Emotional Awareness – I am such a FUCKING sook

I am such a FUCKING sook.

The amount of feelings I can have in a day is ridiculous. At the peak of an emotional outburst, If I had a breed, like a dog, I would be an ‘Angry Toddler X Drama Queen X Britney 07’.

I know. It can be a lot to handle.

Crippling at times for me, a real life horror scene to those around me.

The thing with feelings and emotions is that they are sneaky little fuckers when you throw your thoughts into the mix.

It’s a real journey. Come with me for a moment….

One minute I’m having a fully sick time minding my own business. ‘Nek minut’-  my whole world is falling apart, nobody loves me, I’m completely alone and misunderstood and I’ve somehow become the ‘VICTIM’ of a terrible injustice.

Seriously, why isn’t the whole world stopping so I can process the CLUSTERFUCK that’s happening in my head?

I think a thought, it provokes a feeling, which initiates more thoughts, the feelings get more intense. Rinse and repeat a few hundred times until I come to a show stopping finale of irrationality that could make the Game of Thrones “red wedding” look like a safer event to attend. There’s tears, projection, angry outbursts, cheap shots (and a few expensive ones).

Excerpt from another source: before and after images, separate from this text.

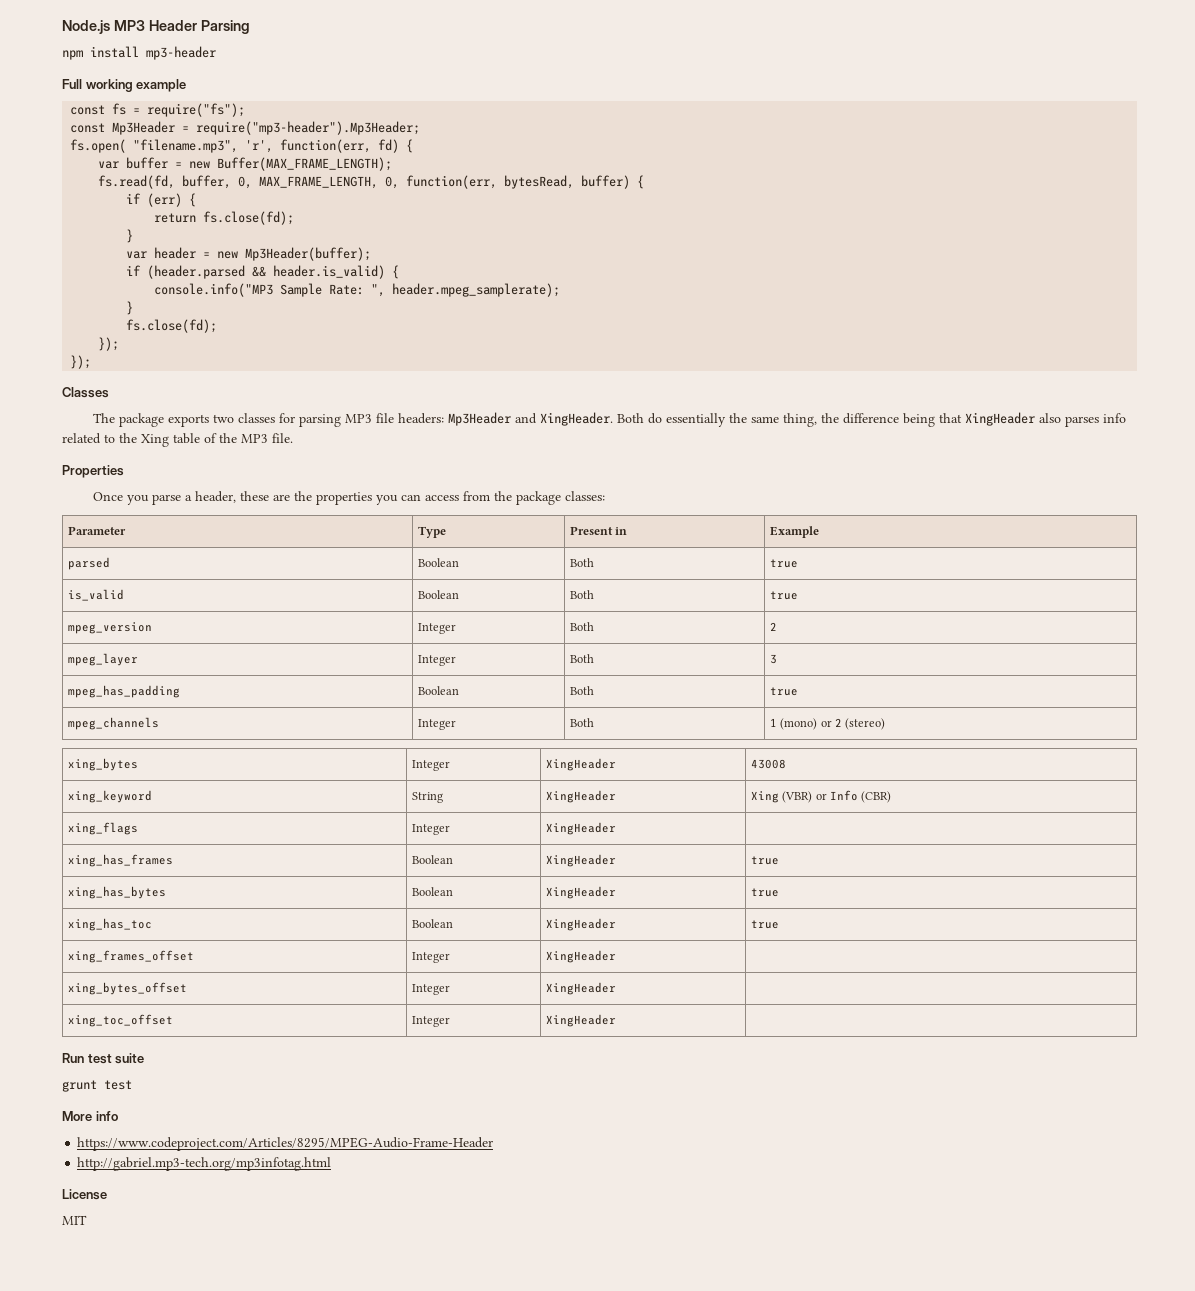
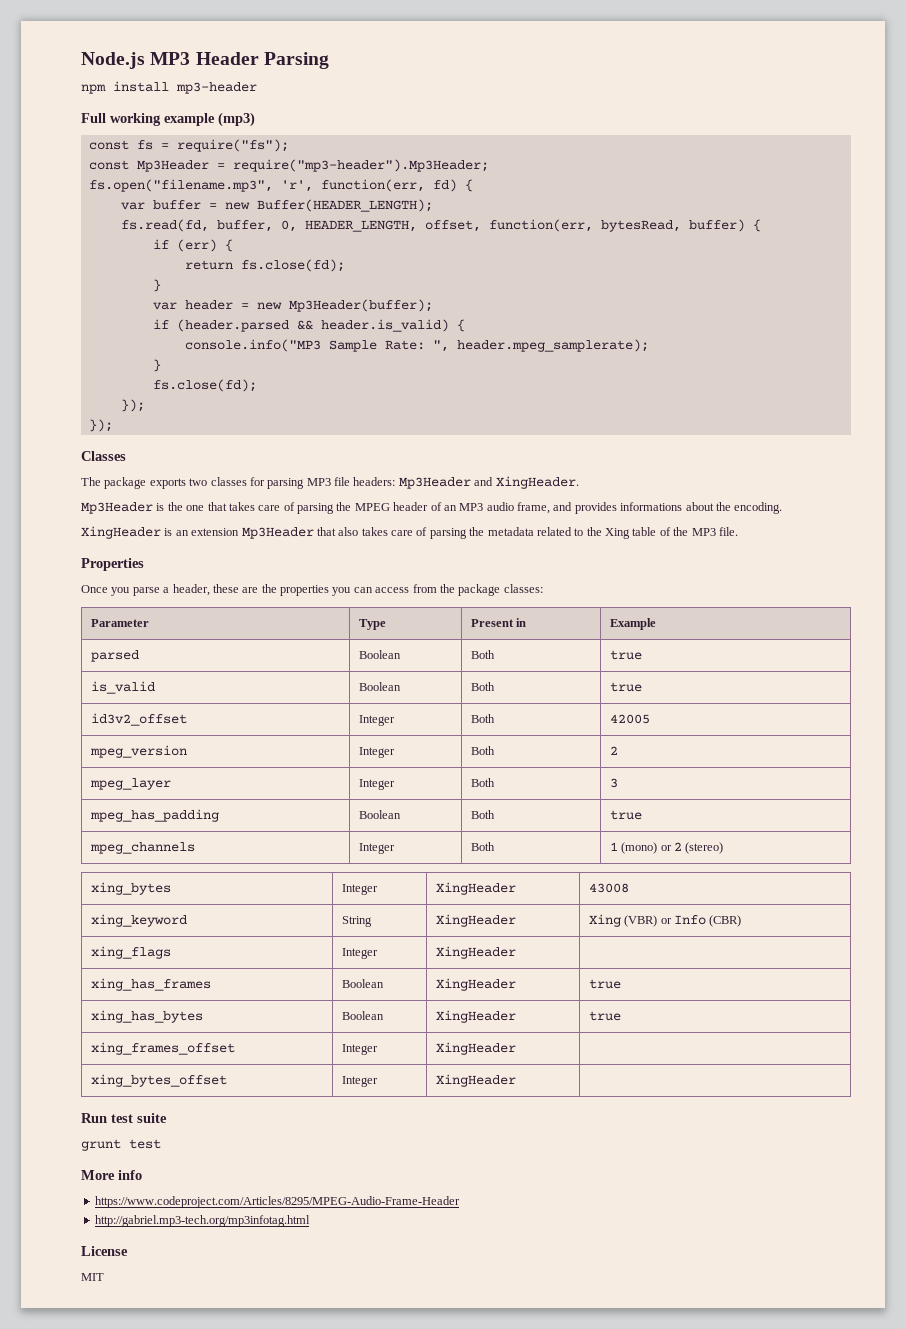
(187, 85) none -> [218,112,255,127] (mp3)
[70,139,239,153] fs.open( "filename.mp3", -> [88,179,273,192] fs.open("filename.mp3",
[217,157,393,171] Buffer(MAX_FRAME_LENGTH); -> [256,199,433,212] Buffer(HEADER_LENGTH);
[259,176,400,189] MAX_FRAME_LENGTH, 0, -> [304,220,481,232] HEADER_LENGTH, offset,
[617,412,1127,427] Both do essentially the same thing, the difference being that XingHeader also parses info -> [81,502,783,514] [81,526,534,539] // Mp3Header is the one that takes care of parsing the MPEG header of an MP3 audio frame, and provides informations about the encoding. // XingHeader is an extension Mp3Header that also takes care of parsing the metadata
(798, 595) none -> [90,713,187,726] [358,715,395,726] [470,714,495,723] [609,714,650,724] // id3v2_offset | Integer | Both | 42005
[67,918,152,931] [411,919,453,928] [545,918,616,931] [750,920,779,929] // xing_has_toc | Boolean | XingHeader | true -> (621, 1016) none
[67,1014,173,1027] [411,1016,450,1027] [545,1014,616,1027] // xing_toc_offset | Integer | XingHeader | -> (516, 1080) none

This process can last between 2 minutes and 3 years.

And just when you think you’ve climaxed and can now roll over, light a dart and bask in the post psycho glow of success, they’re waiting for you at stage two.

This tasty little combo consists of those warm fuzzy classics we all love so much, like guilt, shame, regret, worry and humiliation.

Mmmm delicious!! …That was fun right?

Well guess what? I have had a guts full of this pity party. It’s always the same crowd, doing the same shit. Nobody is having a good time and the come down is just getting old.

So it’s time to put on my big girl pants and take responsibility. YAY for responsibility!

So this is the plan:

  • Bring awareness to the fact that this cycle is happening.
  • Ask myself why I’m hurting. Am I creating a story in my head that isn’t really happening?
  • Do these feelings come from old pain or fear disguised as self-protection?
  • Don’t place blame on the people I love for the way that I feel.
  • Take care of myself. Don’t be so hard on myself to have all the answers. Its ok to learn.
  • ASK FOR HELP!
  • I am not a victim, I repeat, I am not a victim.

And the final step – get back to being a fucking legend!!!